◆ **What you should do**
Could you give back the records exactly, taking out the pictures?

◆ **Records shown**
-------------------------
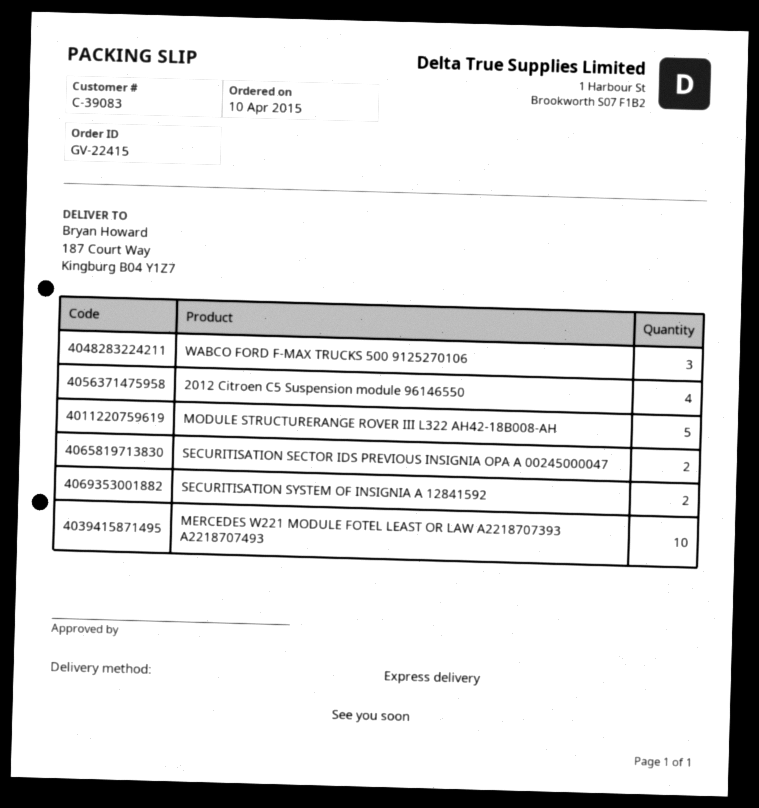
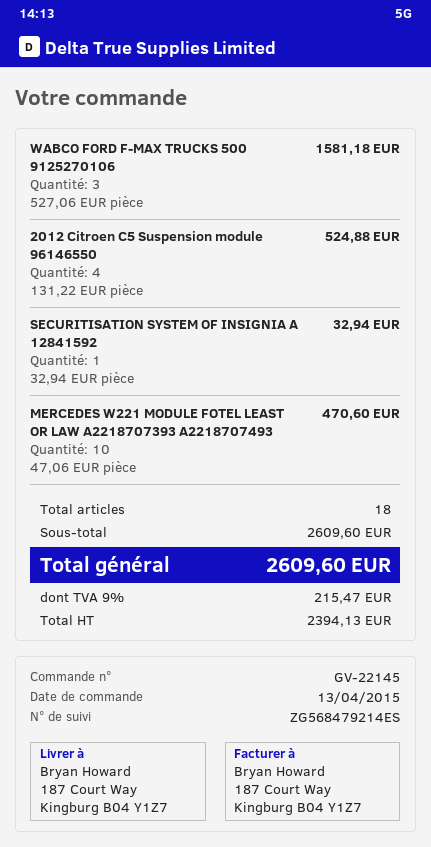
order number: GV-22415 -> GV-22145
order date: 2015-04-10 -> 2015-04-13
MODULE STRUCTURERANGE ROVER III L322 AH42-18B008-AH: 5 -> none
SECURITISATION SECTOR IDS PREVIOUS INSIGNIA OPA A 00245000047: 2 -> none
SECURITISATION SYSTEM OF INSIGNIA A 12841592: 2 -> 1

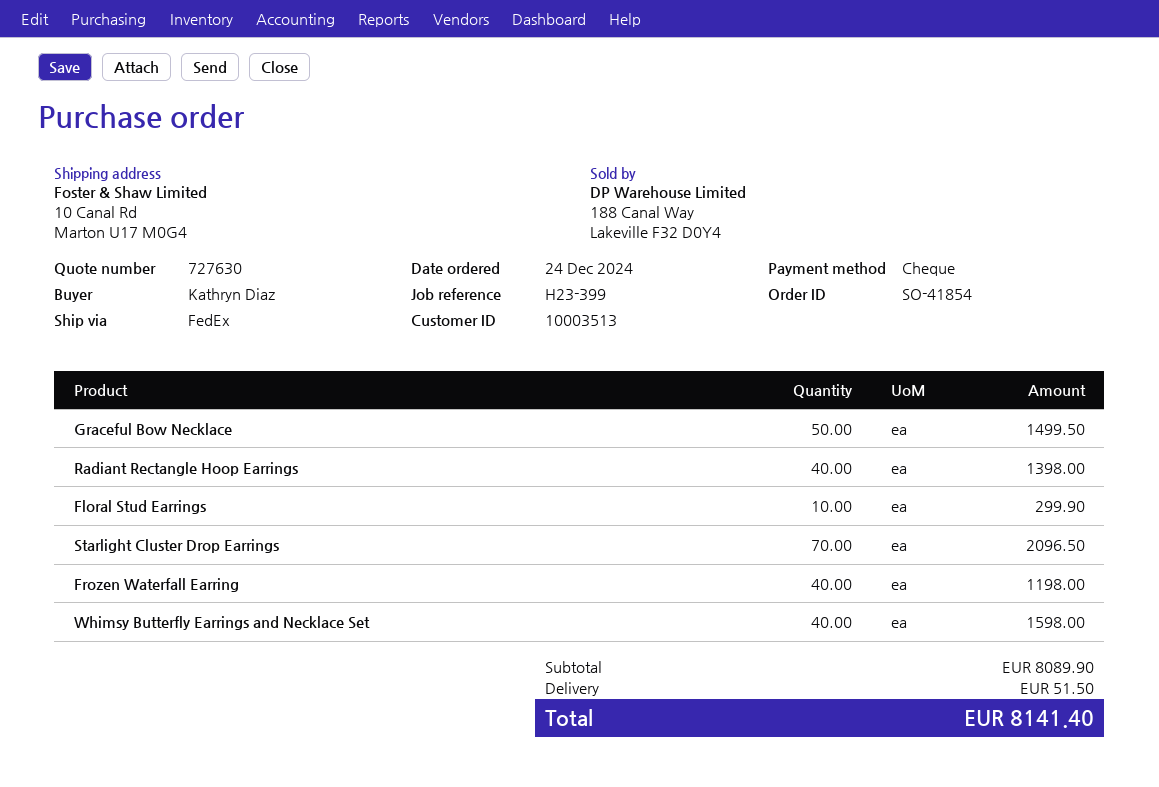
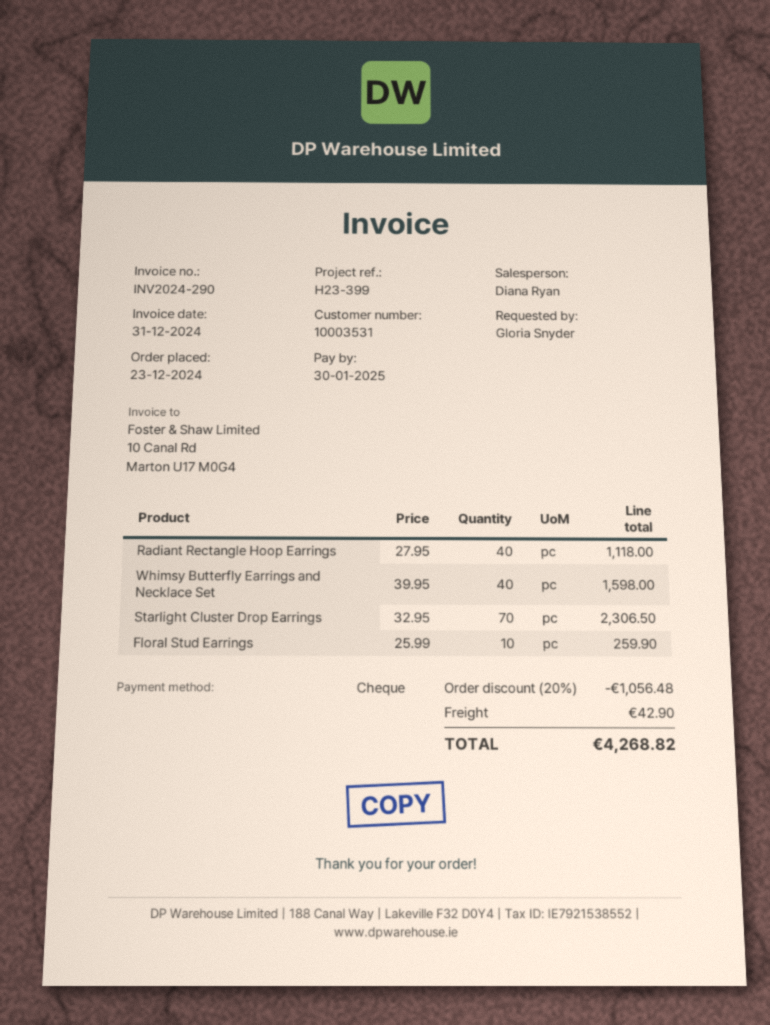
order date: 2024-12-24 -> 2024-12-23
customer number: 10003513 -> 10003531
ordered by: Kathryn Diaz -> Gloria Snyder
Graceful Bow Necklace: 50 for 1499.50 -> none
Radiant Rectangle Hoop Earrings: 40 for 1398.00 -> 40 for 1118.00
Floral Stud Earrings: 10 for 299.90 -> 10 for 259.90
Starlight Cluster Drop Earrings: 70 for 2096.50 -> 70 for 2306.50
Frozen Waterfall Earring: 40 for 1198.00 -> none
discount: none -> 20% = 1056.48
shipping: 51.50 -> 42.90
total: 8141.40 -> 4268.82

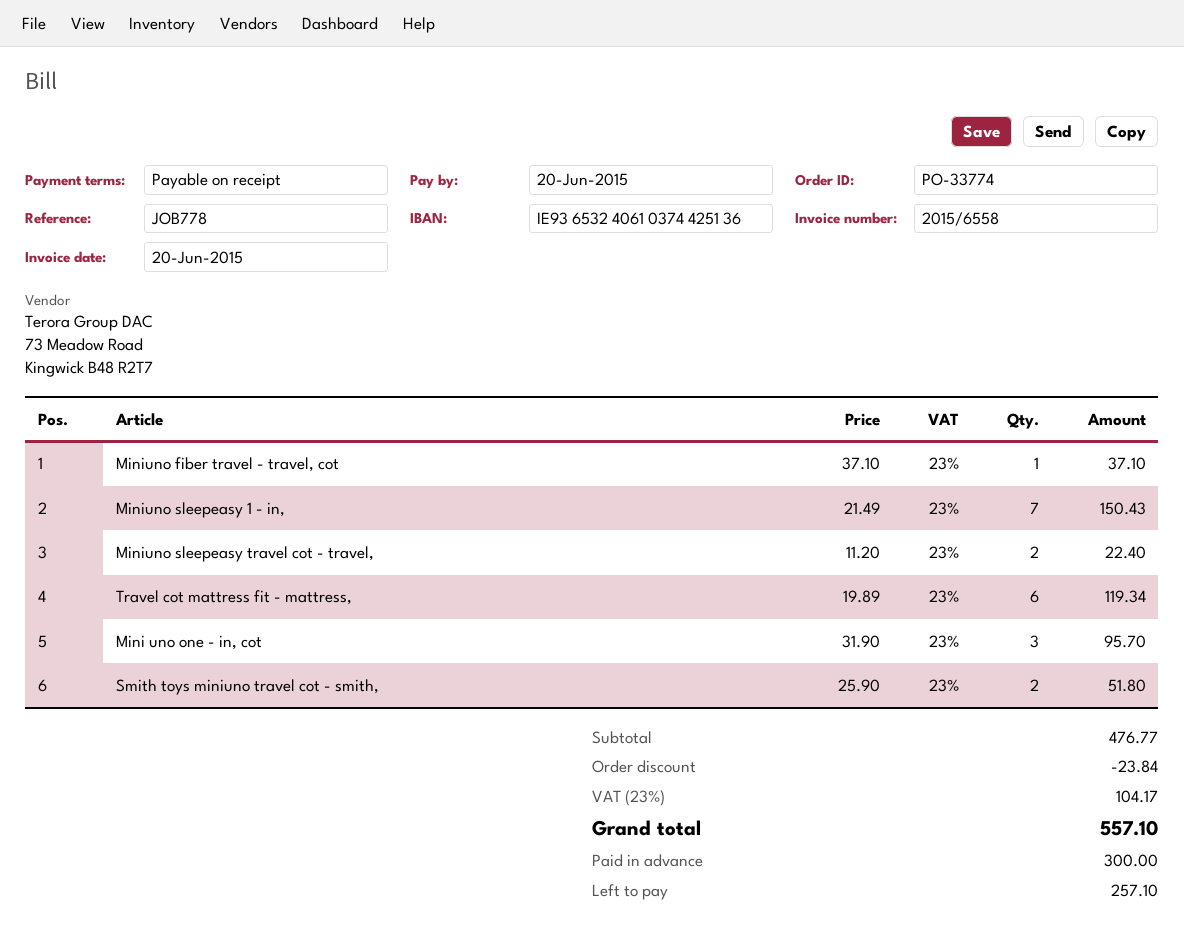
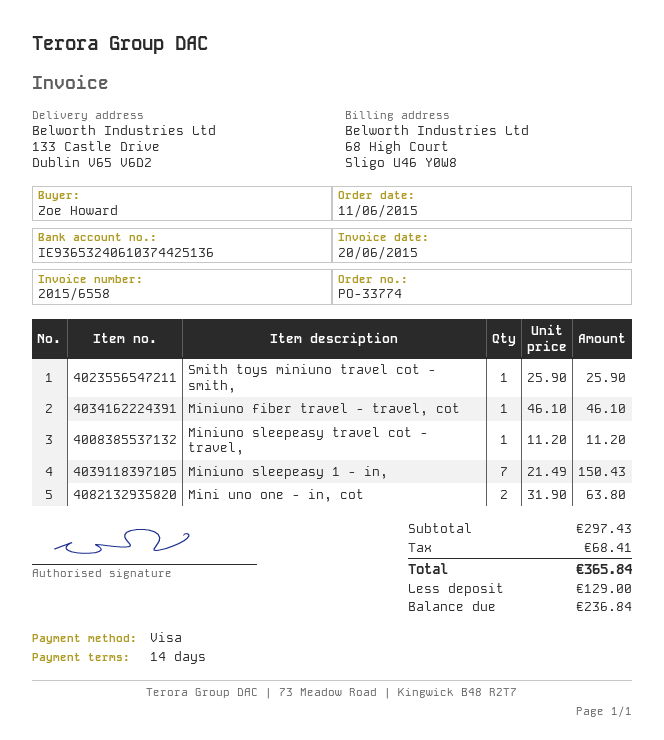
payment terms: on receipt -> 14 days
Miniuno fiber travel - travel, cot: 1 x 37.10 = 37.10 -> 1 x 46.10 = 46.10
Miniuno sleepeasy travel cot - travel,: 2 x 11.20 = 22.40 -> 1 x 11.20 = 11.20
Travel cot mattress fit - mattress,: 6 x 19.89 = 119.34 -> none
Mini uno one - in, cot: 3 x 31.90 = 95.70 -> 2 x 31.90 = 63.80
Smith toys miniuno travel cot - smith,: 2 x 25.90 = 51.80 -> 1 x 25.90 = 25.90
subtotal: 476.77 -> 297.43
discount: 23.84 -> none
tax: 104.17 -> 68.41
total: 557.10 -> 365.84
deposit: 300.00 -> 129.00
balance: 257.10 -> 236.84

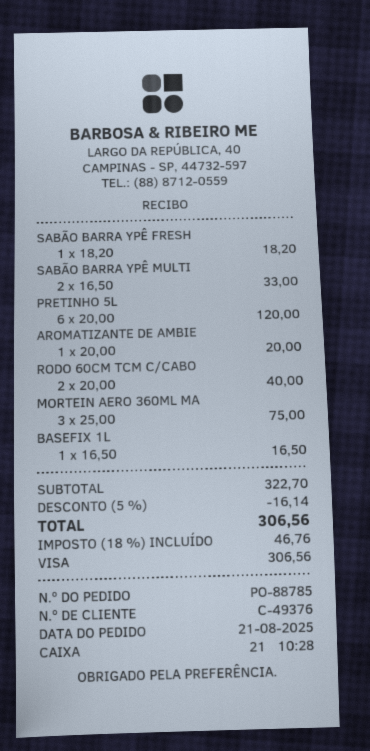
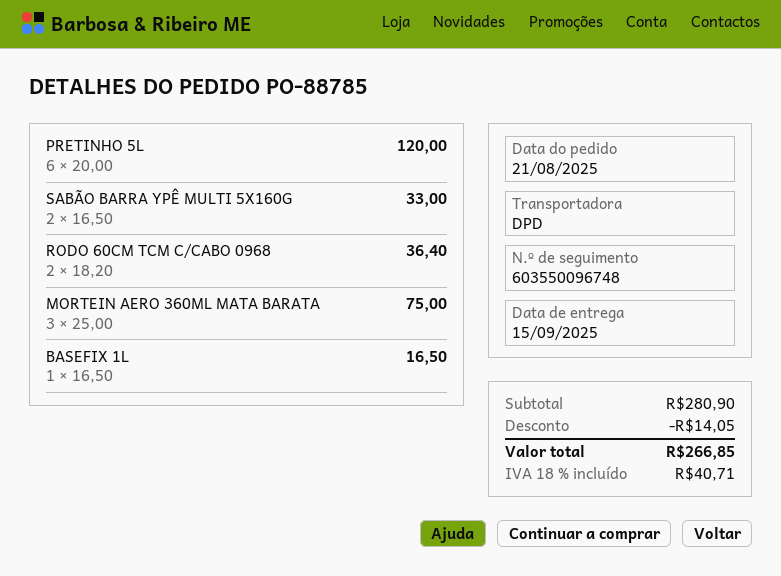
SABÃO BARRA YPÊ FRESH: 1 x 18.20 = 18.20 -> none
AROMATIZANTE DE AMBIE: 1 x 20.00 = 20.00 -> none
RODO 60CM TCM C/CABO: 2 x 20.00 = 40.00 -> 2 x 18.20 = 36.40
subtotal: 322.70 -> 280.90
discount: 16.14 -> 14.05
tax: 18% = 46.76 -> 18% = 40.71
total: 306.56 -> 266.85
-------------------------
◆ **Answer to this exercise**
order number: GV-22415 -> GV-22145
order date: 2015-04-10 -> 2015-04-13
MODULE STRUCTURERANGE ROVER III L322 AH42-18B008-AH: 5 -> none
SECURITISATION SECTOR IDS PREVIOUS INSIGNIA OPA A 00245000047: 2 -> none
SECURITISATION SYSTEM OF INSIGNIA A 12841592: 2 -> 1

order date: 2024-12-24 -> 2024-12-23
customer number: 10003513 -> 10003531
ordered by: Kathryn Diaz -> Gloria Snyder
Graceful Bow Necklace: 50 for 1499.50 -> none
Radiant Rectangle Hoop Earrings: 40 for 1398.00 -> 40 for 1118.00
Floral Stud Earrings: 10 for 299.90 -> 10 for 259.90
Starlight Cluster Drop Earrings: 70 for 2096.50 -> 70 for 2306.50
Frozen Waterfall Earring: 40 for 1198.00 -> none
discount: none -> 20% = 1056.48
shipping: 51.50 -> 42.90
total: 8141.40 -> 4268.82

payment terms: on receipt -> 14 days
Miniuno fiber travel - travel, cot: 1 x 37.10 = 37.10 -> 1 x 46.10 = 46.10
Miniuno sleepeasy travel cot - travel,: 2 x 11.20 = 22.40 -> 1 x 11.20 = 11.20
Travel cot mattress fit - mattress,: 6 x 19.89 = 119.34 -> none
Mini uno one - in, cot: 3 x 31.90 = 95.70 -> 2 x 31.90 = 63.80
Smith toys miniuno travel cot - smith,: 2 x 25.90 = 51.80 -> 1 x 25.90 = 25.90
subtotal: 476.77 -> 297.43
discount: 23.84 -> none
tax: 104.17 -> 68.41
total: 557.10 -> 365.84
deposit: 300.00 -> 129.00
balance: 257.10 -> 236.84

SABÃO BARRA YPÊ FRESH: 1 x 18.20 = 18.20 -> none
AROMATIZANTE DE AMBIE: 1 x 20.00 = 20.00 -> none
RODO 60CM TCM C/CABO: 2 x 20.00 = 40.00 -> 2 x 18.20 = 36.40
subtotal: 322.70 -> 280.90
discount: 16.14 -> 14.05
tax: 18% = 46.76 -> 18% = 40.71
total: 306.56 -> 266.85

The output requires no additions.